Image comparison data:
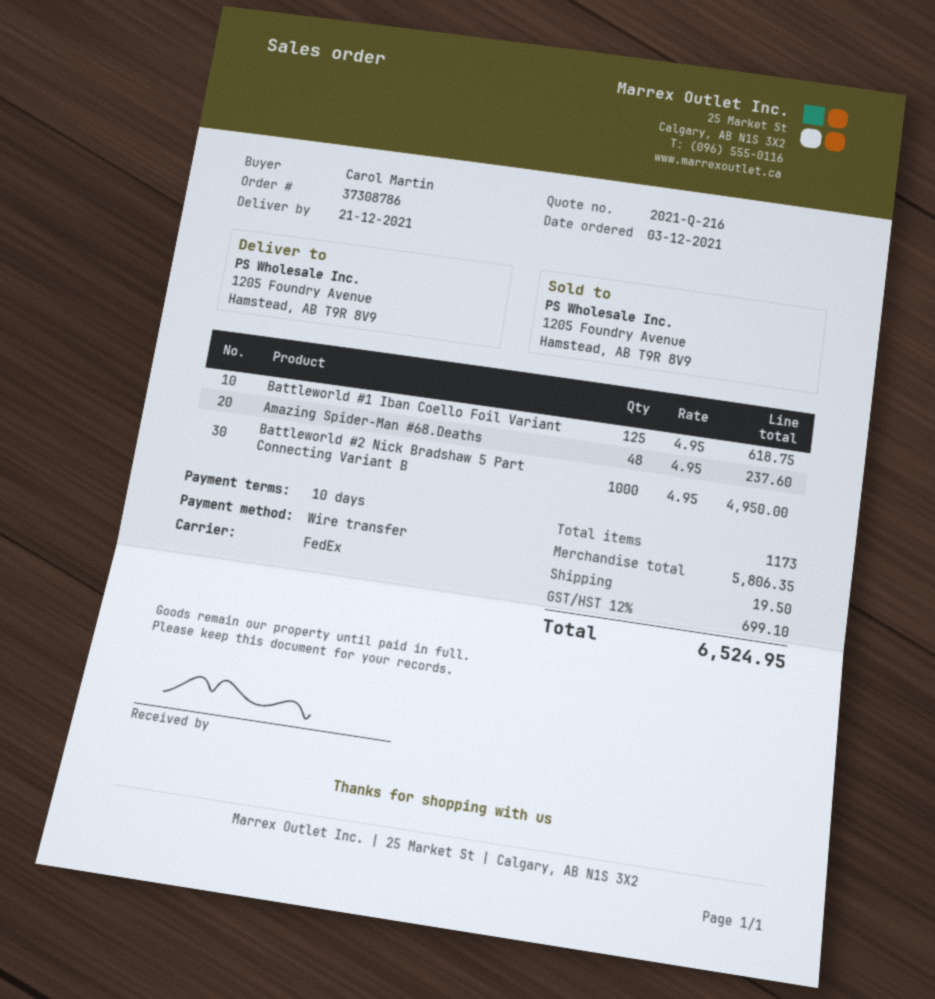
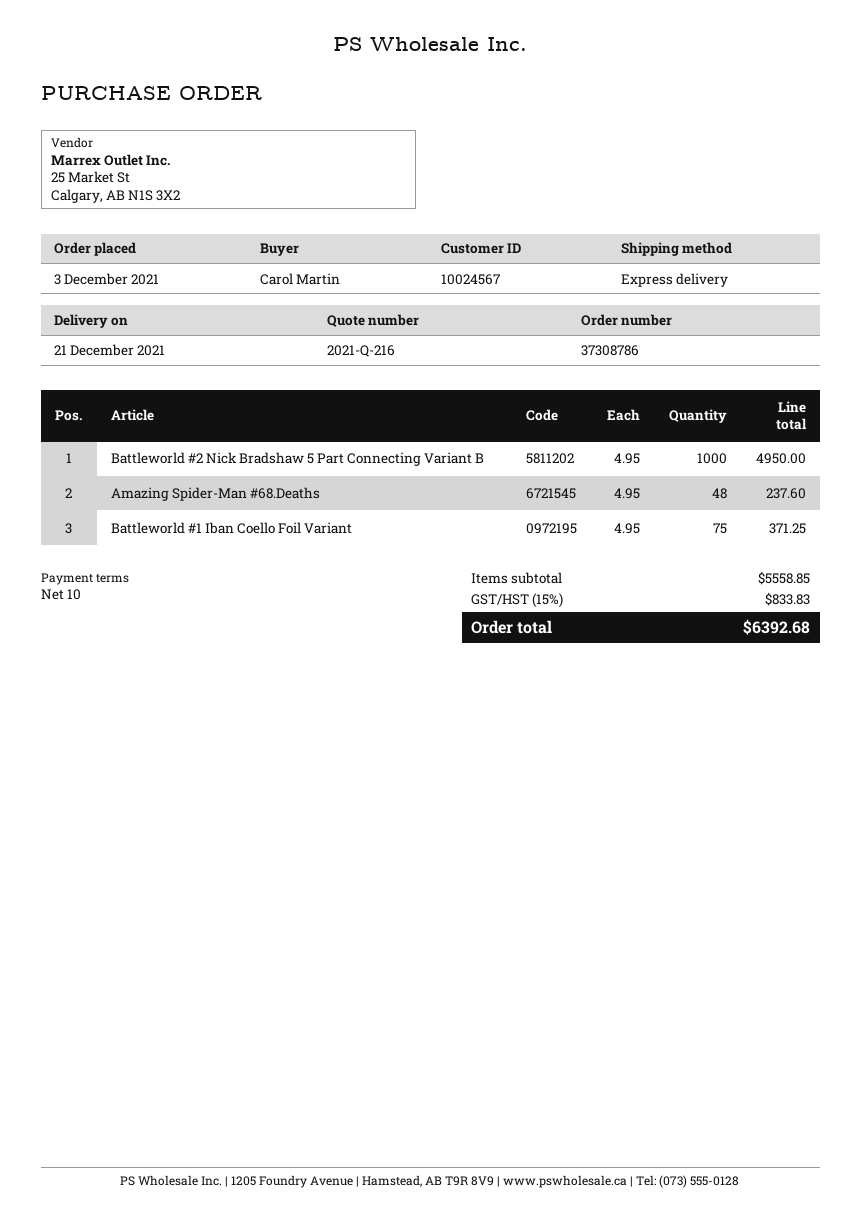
shipping method: FedEx -> express
Battleworld #1 Iban Coello Foil Variant: 125 x 4.95 = 618.75 -> 75 x 4.95 = 371.25
subtotal: 5806.35 -> 5558.85
shipping: 19.50 -> none
tax: 12% = 699.10 -> 15% = 833.83
total: 6524.95 -> 6392.68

Your goal —
The answer must be a single number: how many lines in the data above contain the string "shipping".

Worked solution —
2